2. OBP-702(次世代バイオパイプライン)
腫瘍溶解作用と強力ながん抑制遺伝子 p53の導入 を組み合わせた 「二刀流」 の次世代製剤です。がん細胞そのものだけでなく、がんの微小環境を形成するがん関連線維芽細胞(CAF:間質細胞)に対しても攻撃力を持ちます。岡山大学との連携により、他剤抵抗性・ステージIII/IVの 膵臓がんを対象とした医師主導Phase 1試験 が計画されています。
第7章:今後の展望とマイルストーンまとめ
2026年12月期の通期業績見通しについては、販売提携先の富士フイルム富山化学との販売予測精査のため現在非開示とされていますが、 2027年12月期より業績見通しの開示を再開する方針 です。
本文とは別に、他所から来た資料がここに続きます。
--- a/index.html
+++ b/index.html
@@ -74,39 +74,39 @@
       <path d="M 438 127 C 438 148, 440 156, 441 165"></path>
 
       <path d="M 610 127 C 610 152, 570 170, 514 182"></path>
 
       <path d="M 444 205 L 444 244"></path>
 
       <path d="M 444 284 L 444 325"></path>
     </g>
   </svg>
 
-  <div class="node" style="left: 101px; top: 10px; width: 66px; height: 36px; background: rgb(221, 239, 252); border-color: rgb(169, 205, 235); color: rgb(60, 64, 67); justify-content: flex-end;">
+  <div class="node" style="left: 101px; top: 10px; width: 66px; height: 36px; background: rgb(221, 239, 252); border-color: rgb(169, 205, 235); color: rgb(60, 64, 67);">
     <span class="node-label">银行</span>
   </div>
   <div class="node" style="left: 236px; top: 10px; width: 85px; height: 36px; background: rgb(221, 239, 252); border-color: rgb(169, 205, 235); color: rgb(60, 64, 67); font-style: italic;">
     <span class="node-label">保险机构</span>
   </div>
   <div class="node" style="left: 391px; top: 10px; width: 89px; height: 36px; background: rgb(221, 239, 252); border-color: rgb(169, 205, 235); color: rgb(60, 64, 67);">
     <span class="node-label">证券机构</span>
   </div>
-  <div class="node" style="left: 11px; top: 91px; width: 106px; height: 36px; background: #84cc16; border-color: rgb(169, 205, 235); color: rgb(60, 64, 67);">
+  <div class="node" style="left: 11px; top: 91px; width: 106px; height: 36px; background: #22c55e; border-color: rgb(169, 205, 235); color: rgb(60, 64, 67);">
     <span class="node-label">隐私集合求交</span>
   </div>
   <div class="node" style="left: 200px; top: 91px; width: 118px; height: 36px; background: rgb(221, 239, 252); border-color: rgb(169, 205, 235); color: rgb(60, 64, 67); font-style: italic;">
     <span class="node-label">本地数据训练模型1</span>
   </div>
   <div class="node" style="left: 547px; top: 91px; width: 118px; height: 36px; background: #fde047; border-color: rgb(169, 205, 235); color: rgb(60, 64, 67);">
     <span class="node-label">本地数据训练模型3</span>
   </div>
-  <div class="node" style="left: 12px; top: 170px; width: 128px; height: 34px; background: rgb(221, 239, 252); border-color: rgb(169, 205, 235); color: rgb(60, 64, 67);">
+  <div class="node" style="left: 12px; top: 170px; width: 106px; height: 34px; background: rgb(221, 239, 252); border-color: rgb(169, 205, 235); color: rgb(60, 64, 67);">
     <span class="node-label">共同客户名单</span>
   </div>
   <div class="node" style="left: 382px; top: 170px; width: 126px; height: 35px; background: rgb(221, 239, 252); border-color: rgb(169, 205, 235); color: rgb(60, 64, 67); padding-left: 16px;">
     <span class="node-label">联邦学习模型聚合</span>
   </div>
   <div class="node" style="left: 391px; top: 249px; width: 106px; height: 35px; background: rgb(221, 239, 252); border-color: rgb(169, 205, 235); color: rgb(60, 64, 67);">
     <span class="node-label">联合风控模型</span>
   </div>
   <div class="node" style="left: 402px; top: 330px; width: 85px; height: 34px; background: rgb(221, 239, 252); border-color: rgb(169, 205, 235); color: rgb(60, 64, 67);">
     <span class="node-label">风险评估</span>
同社が掲げる2026年の主要マイルストーン達成状況は以下の通りです。
- OBP-301 製造販売承認( 2026年6月達成 )
- OBP-301 18か月安定性試験クリア( 2026年2月達成 )
- OBP-301 効能拡大試験開始( 2026年6月達成 )
- OBP-301 薬価収載(2026年8月13日予定)
- OBP-301 国内発売開始(2026年8月21日予定)
- OBP-301 年内の海外新契約の締結
自社パイプラインの商用化達成、薬価決定による収益モデルの確立、適応拡大と海外ライセンスアウト、そして次世代パイプラインの臨床進展というストーリーが順調に進行しており、 2030年の黒字化 に向けた強固な基盤が整備されつつあります。